◆ **What the task requires**
Count the lines in the records that hold the string "lesson". Only the number should be given.

Screenshot and code edit data
====
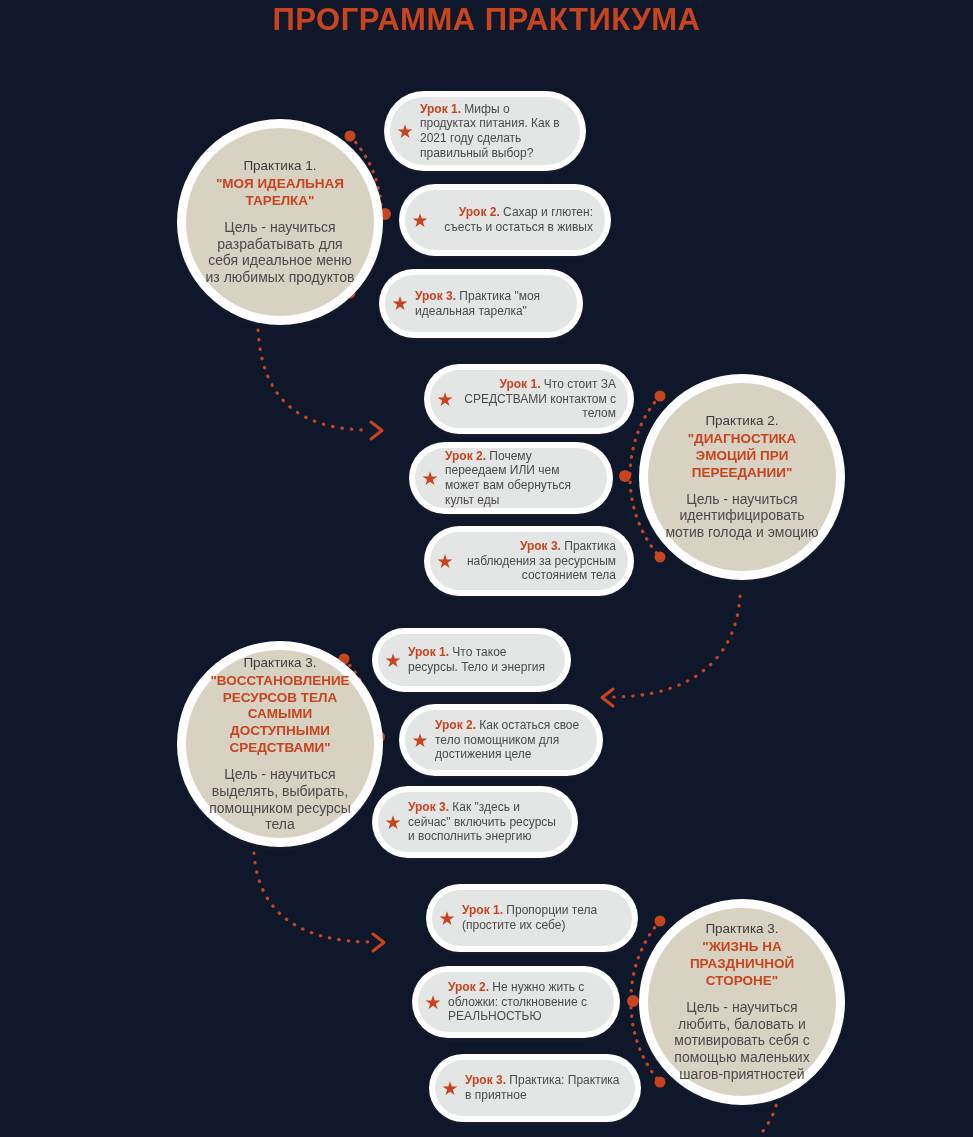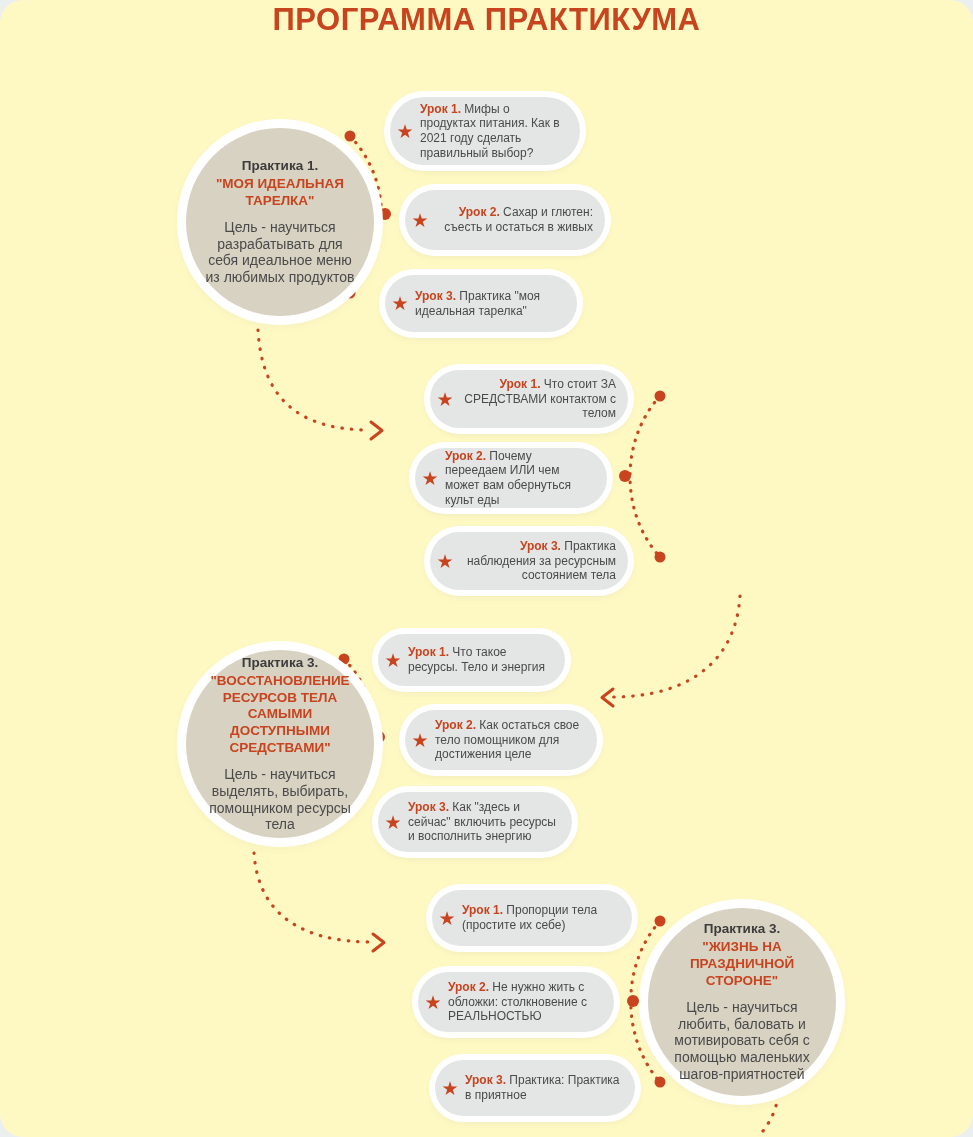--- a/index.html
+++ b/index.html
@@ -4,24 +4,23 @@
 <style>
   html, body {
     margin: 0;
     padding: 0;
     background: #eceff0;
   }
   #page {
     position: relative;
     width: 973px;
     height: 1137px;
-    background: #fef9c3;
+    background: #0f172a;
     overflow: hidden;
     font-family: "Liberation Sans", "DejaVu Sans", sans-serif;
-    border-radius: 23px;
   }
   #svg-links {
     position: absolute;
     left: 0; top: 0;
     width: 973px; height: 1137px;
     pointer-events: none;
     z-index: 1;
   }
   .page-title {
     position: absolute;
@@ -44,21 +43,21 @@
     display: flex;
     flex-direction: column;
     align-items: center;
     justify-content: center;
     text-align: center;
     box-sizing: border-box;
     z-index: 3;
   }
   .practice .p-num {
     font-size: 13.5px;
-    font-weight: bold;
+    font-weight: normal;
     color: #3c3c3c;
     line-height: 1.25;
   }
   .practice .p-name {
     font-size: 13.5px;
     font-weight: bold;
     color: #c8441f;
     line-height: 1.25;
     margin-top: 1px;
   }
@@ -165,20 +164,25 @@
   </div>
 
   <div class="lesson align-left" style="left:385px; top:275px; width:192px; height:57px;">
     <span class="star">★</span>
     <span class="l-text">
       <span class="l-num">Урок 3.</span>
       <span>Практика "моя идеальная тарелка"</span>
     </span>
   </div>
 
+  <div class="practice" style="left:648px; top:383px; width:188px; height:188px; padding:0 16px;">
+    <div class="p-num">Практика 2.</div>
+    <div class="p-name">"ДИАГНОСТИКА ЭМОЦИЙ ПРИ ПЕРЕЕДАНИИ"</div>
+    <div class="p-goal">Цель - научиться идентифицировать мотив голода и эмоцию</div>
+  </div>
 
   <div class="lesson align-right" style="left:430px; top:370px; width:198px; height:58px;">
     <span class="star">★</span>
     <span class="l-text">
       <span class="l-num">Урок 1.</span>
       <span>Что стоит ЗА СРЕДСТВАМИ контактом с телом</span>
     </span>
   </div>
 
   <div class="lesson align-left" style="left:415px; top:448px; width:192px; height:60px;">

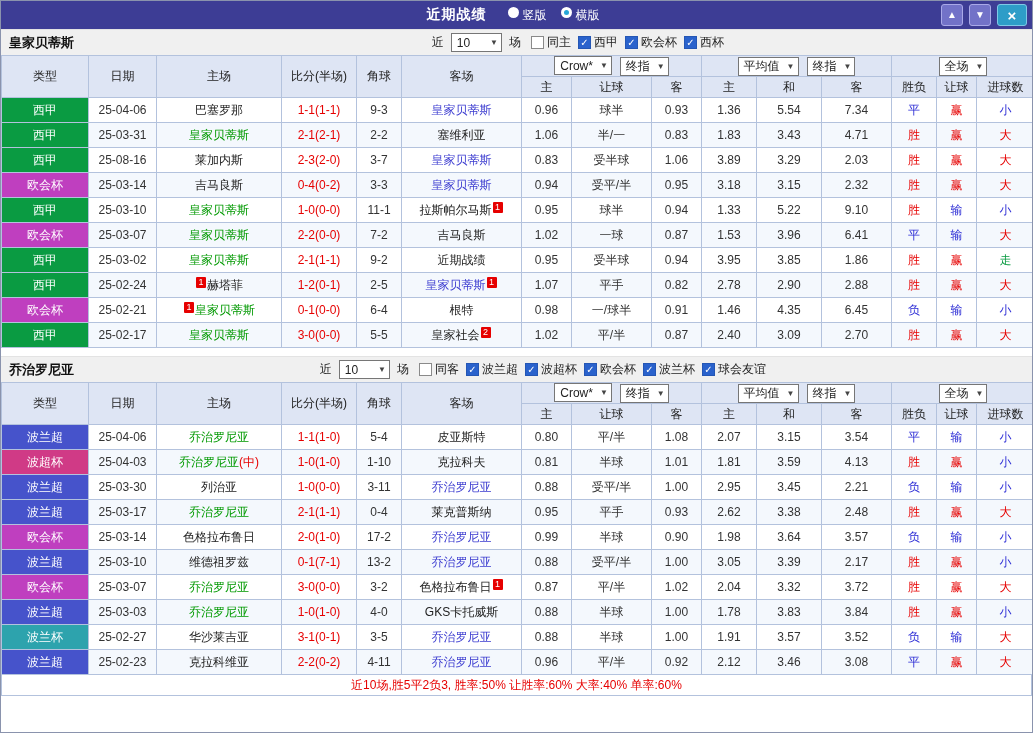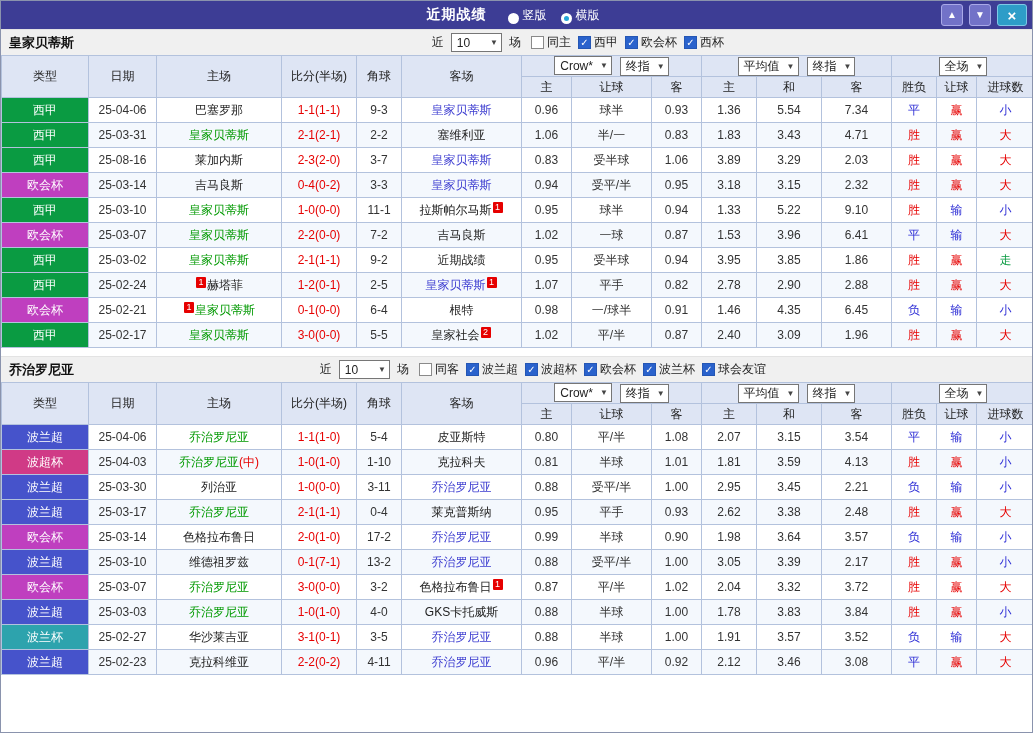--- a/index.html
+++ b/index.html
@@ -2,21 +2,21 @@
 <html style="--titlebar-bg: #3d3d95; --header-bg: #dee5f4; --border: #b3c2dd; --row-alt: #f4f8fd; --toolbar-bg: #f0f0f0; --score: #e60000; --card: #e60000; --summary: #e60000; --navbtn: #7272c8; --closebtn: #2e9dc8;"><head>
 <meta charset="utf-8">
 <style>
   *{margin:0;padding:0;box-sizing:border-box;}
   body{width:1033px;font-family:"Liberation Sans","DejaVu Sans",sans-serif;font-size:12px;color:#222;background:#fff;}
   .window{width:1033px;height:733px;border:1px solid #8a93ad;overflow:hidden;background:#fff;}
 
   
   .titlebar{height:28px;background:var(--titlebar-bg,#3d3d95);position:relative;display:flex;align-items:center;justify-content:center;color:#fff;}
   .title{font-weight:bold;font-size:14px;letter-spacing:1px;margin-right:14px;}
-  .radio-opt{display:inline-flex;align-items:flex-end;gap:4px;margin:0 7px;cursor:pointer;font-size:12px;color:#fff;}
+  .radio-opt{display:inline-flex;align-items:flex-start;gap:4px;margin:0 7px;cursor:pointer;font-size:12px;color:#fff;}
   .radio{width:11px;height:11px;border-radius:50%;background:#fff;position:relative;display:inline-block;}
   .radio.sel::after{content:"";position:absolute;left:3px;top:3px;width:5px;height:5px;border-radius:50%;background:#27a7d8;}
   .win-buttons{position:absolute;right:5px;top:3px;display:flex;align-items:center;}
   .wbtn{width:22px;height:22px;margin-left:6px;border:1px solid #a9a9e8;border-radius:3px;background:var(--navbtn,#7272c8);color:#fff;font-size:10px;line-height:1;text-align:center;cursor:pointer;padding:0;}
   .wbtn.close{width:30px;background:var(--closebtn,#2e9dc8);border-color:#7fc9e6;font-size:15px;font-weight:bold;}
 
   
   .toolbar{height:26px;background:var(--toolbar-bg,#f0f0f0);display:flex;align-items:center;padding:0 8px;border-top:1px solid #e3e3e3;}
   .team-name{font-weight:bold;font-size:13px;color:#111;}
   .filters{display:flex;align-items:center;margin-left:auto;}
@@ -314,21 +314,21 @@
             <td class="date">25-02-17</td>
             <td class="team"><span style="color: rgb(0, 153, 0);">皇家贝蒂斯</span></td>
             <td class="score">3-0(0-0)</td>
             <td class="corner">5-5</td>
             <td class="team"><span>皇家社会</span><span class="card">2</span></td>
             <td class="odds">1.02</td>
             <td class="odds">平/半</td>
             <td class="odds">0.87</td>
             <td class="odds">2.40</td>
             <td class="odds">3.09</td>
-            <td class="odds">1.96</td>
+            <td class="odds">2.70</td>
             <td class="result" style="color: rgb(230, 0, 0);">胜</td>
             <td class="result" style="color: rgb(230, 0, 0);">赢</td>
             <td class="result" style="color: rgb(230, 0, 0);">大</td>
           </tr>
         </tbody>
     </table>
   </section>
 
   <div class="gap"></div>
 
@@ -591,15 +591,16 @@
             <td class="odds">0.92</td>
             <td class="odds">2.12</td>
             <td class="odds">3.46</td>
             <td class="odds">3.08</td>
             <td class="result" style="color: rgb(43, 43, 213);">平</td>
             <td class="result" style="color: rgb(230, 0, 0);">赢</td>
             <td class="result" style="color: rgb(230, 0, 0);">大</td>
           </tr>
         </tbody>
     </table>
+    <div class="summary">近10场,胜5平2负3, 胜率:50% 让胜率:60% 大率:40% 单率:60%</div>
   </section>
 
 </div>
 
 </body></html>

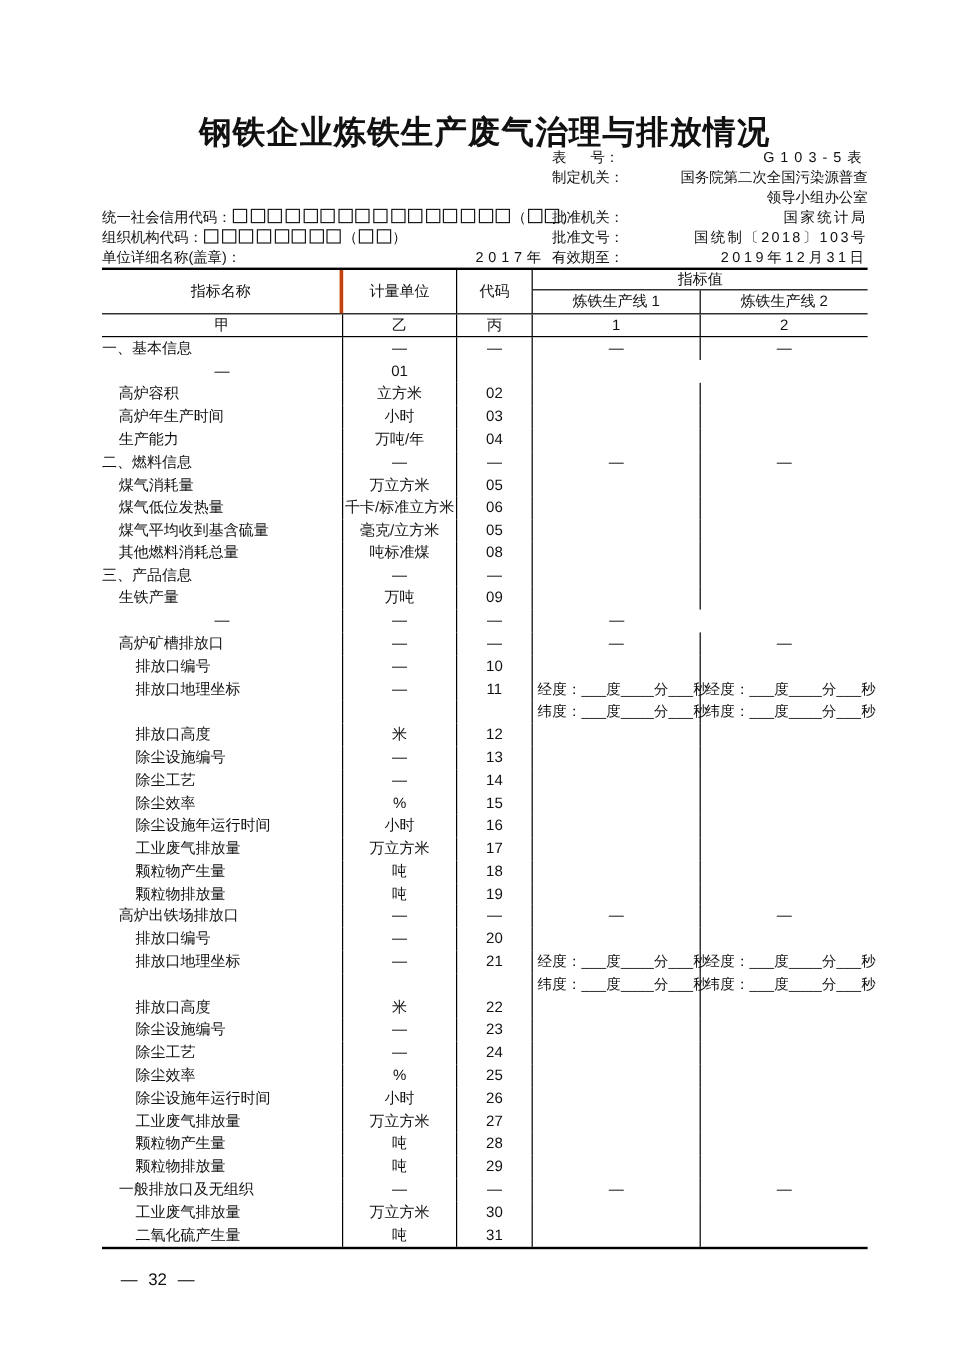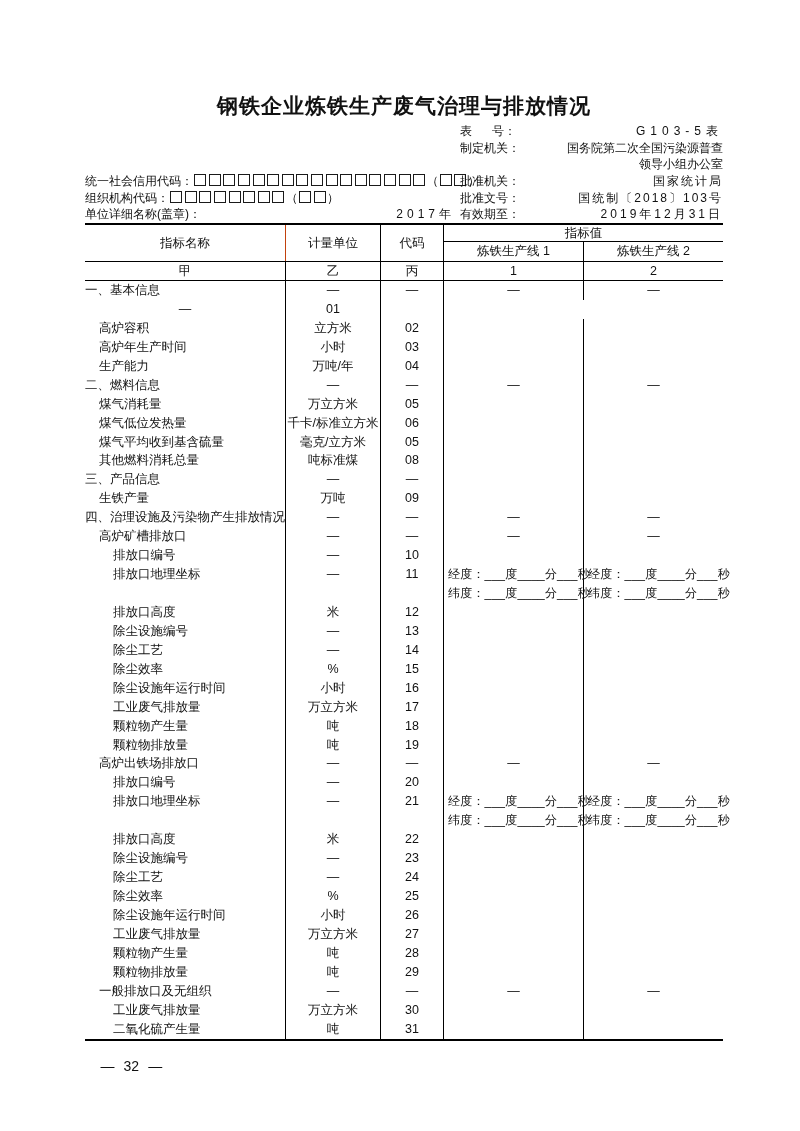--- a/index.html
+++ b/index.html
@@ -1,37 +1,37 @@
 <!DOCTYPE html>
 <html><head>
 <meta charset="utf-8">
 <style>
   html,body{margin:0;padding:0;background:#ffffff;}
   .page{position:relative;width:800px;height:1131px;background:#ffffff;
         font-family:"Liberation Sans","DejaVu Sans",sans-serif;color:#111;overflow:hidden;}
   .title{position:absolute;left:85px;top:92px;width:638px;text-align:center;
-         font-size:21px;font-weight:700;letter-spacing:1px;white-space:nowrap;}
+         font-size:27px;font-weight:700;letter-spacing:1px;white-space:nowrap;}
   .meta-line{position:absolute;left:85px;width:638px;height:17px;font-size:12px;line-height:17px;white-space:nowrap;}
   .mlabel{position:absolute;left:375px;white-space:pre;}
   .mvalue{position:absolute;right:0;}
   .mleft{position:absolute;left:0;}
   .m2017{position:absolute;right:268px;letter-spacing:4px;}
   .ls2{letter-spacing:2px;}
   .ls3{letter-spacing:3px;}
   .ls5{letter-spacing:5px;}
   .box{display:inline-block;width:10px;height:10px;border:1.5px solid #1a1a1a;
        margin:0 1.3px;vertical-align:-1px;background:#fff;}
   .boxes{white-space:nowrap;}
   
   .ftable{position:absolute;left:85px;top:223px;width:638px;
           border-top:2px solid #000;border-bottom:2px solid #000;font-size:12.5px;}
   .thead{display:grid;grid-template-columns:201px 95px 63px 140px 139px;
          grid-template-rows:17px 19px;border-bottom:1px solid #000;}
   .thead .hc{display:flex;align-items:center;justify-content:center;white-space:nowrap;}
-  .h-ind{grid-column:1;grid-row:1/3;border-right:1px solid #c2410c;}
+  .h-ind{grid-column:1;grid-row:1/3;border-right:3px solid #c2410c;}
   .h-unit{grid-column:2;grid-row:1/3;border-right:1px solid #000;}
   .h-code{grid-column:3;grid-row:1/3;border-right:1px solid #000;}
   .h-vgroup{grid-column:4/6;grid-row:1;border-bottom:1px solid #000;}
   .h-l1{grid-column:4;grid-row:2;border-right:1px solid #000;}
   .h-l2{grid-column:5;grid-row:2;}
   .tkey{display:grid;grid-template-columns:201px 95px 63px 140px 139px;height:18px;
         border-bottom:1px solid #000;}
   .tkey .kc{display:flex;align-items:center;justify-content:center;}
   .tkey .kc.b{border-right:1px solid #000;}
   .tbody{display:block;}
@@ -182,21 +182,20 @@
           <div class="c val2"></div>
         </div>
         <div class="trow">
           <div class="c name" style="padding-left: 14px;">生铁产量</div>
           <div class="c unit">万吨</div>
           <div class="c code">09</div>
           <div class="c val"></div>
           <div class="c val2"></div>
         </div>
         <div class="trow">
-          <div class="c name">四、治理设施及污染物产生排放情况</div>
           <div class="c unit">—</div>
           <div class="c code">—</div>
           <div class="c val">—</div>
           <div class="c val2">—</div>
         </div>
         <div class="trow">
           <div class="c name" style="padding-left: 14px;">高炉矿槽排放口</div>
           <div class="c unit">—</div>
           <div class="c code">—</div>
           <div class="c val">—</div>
====
◆ **Problem solution**
3